Preferred Qualification
- Doctoral degree (Ph.D.) in Chemistry, Biochemistry, Pharmacy, Pharmaceutical Chemistry, Pharmacology, Bacteriology, Medicine, Microbiology, or Biotechnology from a recognized university or institute.
Key Competencies
- Strong expertise in pharmaceutical analysis and drug quality evaluation.
- Knowledge of drug testing methodologies, laboratory quality systems, and regulatory standards.
- Scientific research and analytical problem-solving skills.
- Technical report writing and scientific documentation.
- Effective communication and collaboration within multidisciplinary teams.
Application Process
Interested and eligible candidates should submit the prescribed application form along with supporting documents, including APAR/ACRs, Integrity Certificate, Vigilance Clearance Certificate, Cadre Clearance Certificate, and other required service records, within 60 days from the date of publication of the advertisement in Employment News.

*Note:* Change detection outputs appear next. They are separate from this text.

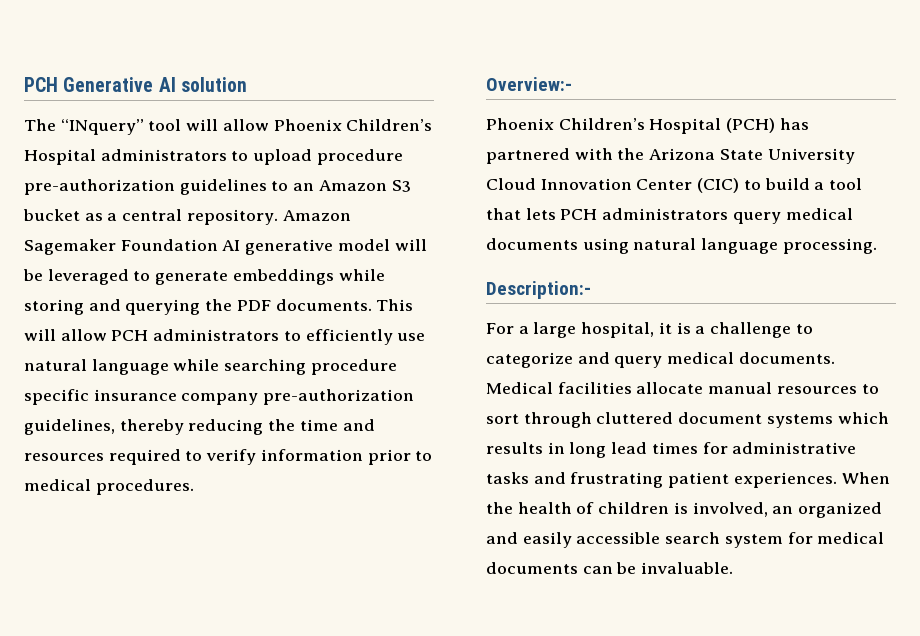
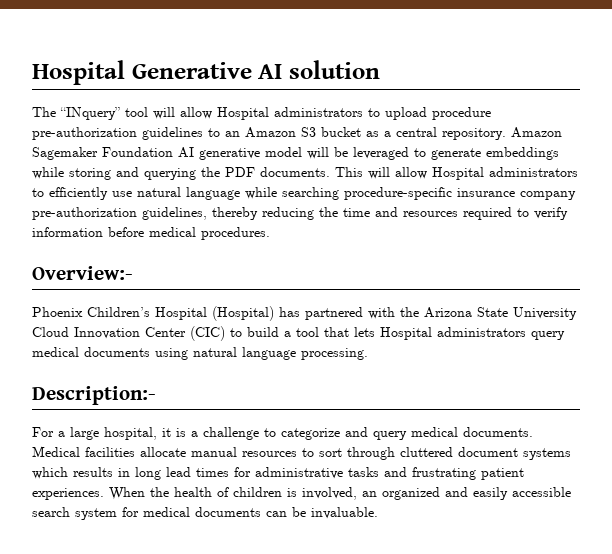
- PCH Generative AI solution
+ Hospital Generative AI solution
- The “INquery” tool will allow Phoenix Children’s Hospital administrators to upload procedure pre-authorization guidelines to an Amazon S3 bucket as a central repository.
+ The “INquery” tool will allow Hospital administrators to upload procedure pre-authorization guidelines to an Amazon S3 bucket as a central repository.
- This will allow PCH administrators to efficiently use natural language while searching procedure specific insurance company pre-authorization guidelines, thereby reducing the time and resources required to verify information prior to medical procedures.
+ This will allow Hospital administrators to efficiently use natural language while searching procedure-specific insurance company pre-authorization guidelines, thereby reducing the time and resources required to verify information before medical procedures.
- Phoenix Children’s Hospital (PCH) has partnered with the Arizona State University Cloud Innovation Center (CIC) to build a tool that lets PCH administrators query medical documents using natural language processing.
+ Phoenix Children’s Hospital (Hospital) has partnered with the Arizona State University Cloud Innovation Center (CIC) to build a tool that lets Hospital administrators query medical documents using natural language processing.

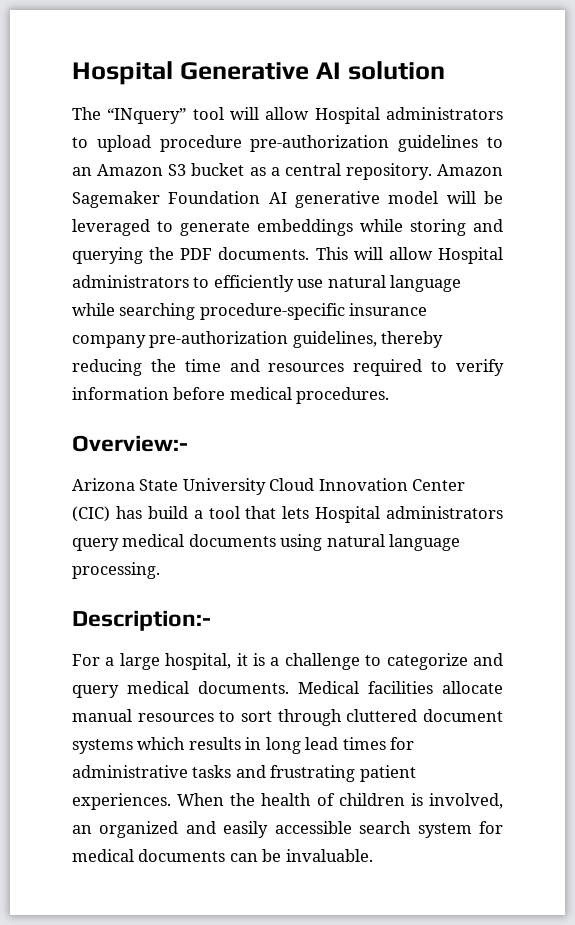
- Phoenix Children’s Hospital (Hospital) has partnered with the Arizona State University Cloud Innovation Center (CIC) to build a tool that lets Hospital administrators query medical documents using natural language processing.
+ Arizona State University Cloud Innovation Center (CIC) has build a tool that lets Hospital administrators query medical documents using natural language processing.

Applications should be addressed to:
Deputy Director (Administration)
Central Drugs Standard Control Organization (CDSCO)
FDA Bhawan, Kotla Road
New Delhi – 110002
Why Join CDSCO?
Through the CDSCO Scientific Officer Recruitment, professionals gain the opportunity to work within India’s central drug regulatory authority. The role at RDTL Guwahati enables direct involvement in drug quality testing, regulatory compliance, and pharmaceutical standardization that support national public health objectives. This Govt Life Science Job provides exposure to regulatory science, laboratory systems, and pharmaceutical analysis within a structured government framework.
Conclusion
The CDSCO Scientific Officer Recruitment presents a valuable Govt Life Science Job opportunity for experienced professionals in pharmaceutical and life sciences disciplines. Eligible candidates should review the official notification and submit their applications within the prescribed timeline.